*WHAT TO WORK ON*
Copies of all lines that contain "family" are needed; take them from the data below.

*SUPPLIED DATA*

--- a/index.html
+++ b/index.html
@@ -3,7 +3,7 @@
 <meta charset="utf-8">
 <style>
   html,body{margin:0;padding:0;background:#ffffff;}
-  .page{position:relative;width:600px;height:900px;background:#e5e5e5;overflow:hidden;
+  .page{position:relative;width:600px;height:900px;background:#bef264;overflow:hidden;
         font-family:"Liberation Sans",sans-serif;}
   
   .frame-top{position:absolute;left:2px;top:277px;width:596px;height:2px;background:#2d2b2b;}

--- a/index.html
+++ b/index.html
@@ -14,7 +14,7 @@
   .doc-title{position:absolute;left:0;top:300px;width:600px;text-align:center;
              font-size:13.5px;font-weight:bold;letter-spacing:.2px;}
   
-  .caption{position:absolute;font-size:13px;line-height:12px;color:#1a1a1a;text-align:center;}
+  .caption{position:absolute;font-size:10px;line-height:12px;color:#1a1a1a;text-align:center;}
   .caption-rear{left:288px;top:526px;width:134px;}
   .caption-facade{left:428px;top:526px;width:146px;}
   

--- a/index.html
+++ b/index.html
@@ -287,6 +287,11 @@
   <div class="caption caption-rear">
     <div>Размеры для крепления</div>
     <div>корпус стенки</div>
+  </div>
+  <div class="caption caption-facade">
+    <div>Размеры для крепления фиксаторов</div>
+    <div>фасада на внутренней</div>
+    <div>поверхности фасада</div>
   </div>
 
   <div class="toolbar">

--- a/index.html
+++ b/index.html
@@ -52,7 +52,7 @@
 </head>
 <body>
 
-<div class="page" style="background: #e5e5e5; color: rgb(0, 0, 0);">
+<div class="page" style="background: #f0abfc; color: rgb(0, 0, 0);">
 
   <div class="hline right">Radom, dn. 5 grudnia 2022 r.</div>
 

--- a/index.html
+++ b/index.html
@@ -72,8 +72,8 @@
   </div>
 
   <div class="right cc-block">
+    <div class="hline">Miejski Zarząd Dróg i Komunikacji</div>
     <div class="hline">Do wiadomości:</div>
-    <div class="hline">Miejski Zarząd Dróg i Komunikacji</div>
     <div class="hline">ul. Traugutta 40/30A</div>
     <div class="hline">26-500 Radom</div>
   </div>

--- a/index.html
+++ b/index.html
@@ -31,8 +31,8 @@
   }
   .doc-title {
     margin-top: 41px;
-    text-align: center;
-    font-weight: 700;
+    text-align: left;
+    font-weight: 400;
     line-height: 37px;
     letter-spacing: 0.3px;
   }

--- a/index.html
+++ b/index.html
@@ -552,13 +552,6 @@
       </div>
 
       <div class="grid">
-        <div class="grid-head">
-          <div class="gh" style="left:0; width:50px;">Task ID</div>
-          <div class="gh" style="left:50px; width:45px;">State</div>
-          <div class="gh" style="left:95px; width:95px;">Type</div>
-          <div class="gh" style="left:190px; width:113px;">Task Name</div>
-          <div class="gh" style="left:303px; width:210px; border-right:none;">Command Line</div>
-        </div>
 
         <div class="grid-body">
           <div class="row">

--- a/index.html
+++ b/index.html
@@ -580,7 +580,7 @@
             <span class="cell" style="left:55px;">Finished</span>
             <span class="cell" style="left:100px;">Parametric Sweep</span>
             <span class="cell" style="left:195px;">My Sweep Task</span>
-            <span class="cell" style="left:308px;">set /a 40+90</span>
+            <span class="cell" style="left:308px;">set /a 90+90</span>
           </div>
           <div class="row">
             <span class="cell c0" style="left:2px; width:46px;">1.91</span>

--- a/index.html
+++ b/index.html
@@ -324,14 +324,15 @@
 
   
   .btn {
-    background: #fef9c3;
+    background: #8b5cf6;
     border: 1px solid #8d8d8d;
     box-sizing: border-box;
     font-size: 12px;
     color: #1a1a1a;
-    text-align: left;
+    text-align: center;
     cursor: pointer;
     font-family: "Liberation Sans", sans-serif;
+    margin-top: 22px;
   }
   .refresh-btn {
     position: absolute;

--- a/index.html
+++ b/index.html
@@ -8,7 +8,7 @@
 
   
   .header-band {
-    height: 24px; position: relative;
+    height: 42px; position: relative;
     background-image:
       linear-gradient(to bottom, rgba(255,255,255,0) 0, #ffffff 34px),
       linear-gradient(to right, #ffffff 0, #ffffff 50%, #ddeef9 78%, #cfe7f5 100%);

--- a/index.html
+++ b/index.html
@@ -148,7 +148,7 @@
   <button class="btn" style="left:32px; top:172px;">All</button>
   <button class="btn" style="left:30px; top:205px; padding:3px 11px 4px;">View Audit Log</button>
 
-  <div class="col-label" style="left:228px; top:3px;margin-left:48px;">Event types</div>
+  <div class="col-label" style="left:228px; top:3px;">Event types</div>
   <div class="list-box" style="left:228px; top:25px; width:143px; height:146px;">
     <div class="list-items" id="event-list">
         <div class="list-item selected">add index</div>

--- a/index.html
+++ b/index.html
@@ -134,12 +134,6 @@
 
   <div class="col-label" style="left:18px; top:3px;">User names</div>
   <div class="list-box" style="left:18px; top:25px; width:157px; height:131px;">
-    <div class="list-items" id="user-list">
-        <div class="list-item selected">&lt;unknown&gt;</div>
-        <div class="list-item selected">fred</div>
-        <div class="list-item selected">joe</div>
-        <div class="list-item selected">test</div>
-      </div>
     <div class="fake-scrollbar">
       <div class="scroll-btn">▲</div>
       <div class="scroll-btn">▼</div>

*REPLY*
         font-family:"Liberation Sans",sans-serif;}
     font-family: "Liberation Sans", sans-serif;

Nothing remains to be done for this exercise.